• **Task objective**
Each entry should be transcribed exactly as written, and any picture left out.

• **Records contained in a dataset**
-=-=-=-=-
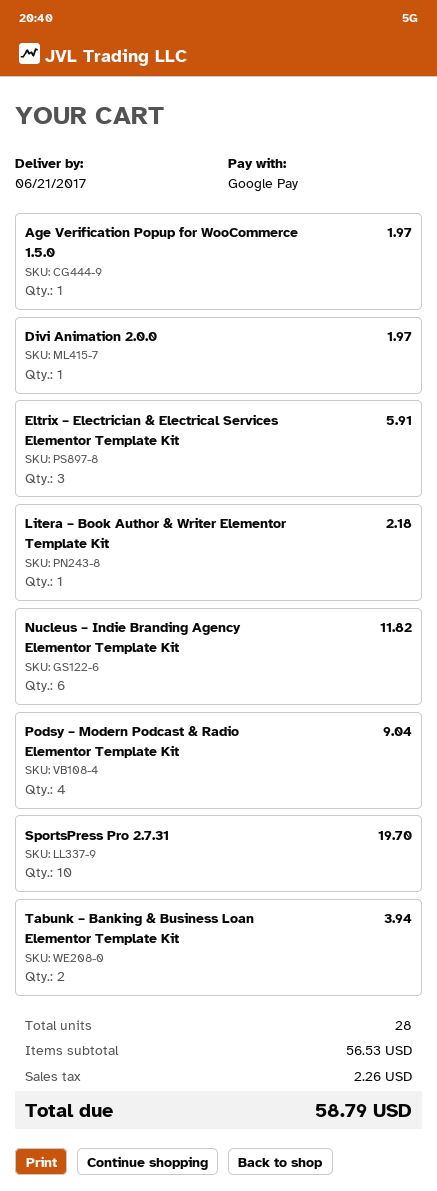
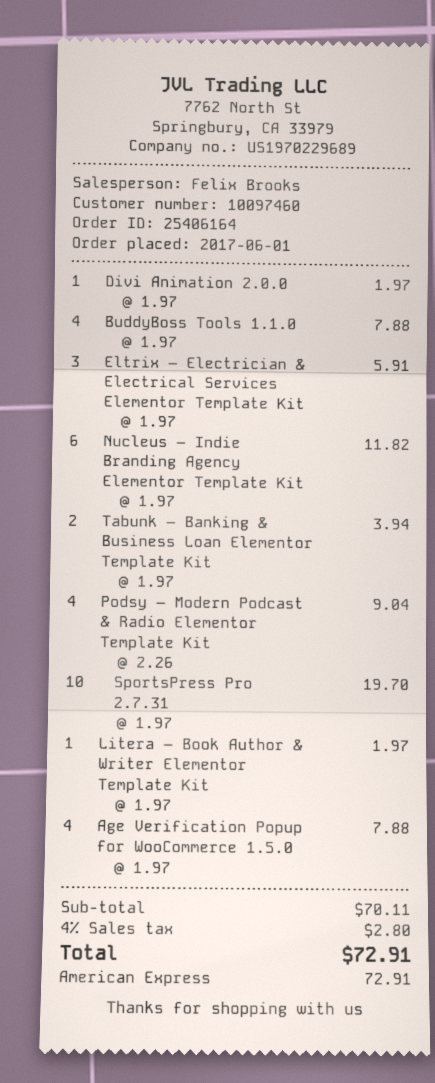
payment method: Google Pay -> American Express
Age Verification Popup for WooCommerce 1.5.0: 1 for 1.97 -> 4 for 7.88
Litera – Book Author & Writer Elementor Template Kit: 1 for 2.18 -> 1 for 1.97
BuddyBoss Tools 1.1.0: none -> 4 for 7.88
subtotal: 56.53 -> 70.11
tax: 2.26 -> 2.80
total: 58.79 -> 72.91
-=-=-=-=-
• **Exercise answer**
payment method: Google Pay -> American Express
Age Verification Popup for WooCommerce 1.5.0: 1 for 1.97 -> 4 for 7.88
Litera – Book Author & Writer Elementor Template Kit: 1 for 2.18 -> 1 for 1.97
BuddyBoss Tools 1.1.0: none -> 4 for 7.88
subtotal: 56.53 -> 70.11
tax: 2.26 -> 2.80
total: 58.79 -> 72.91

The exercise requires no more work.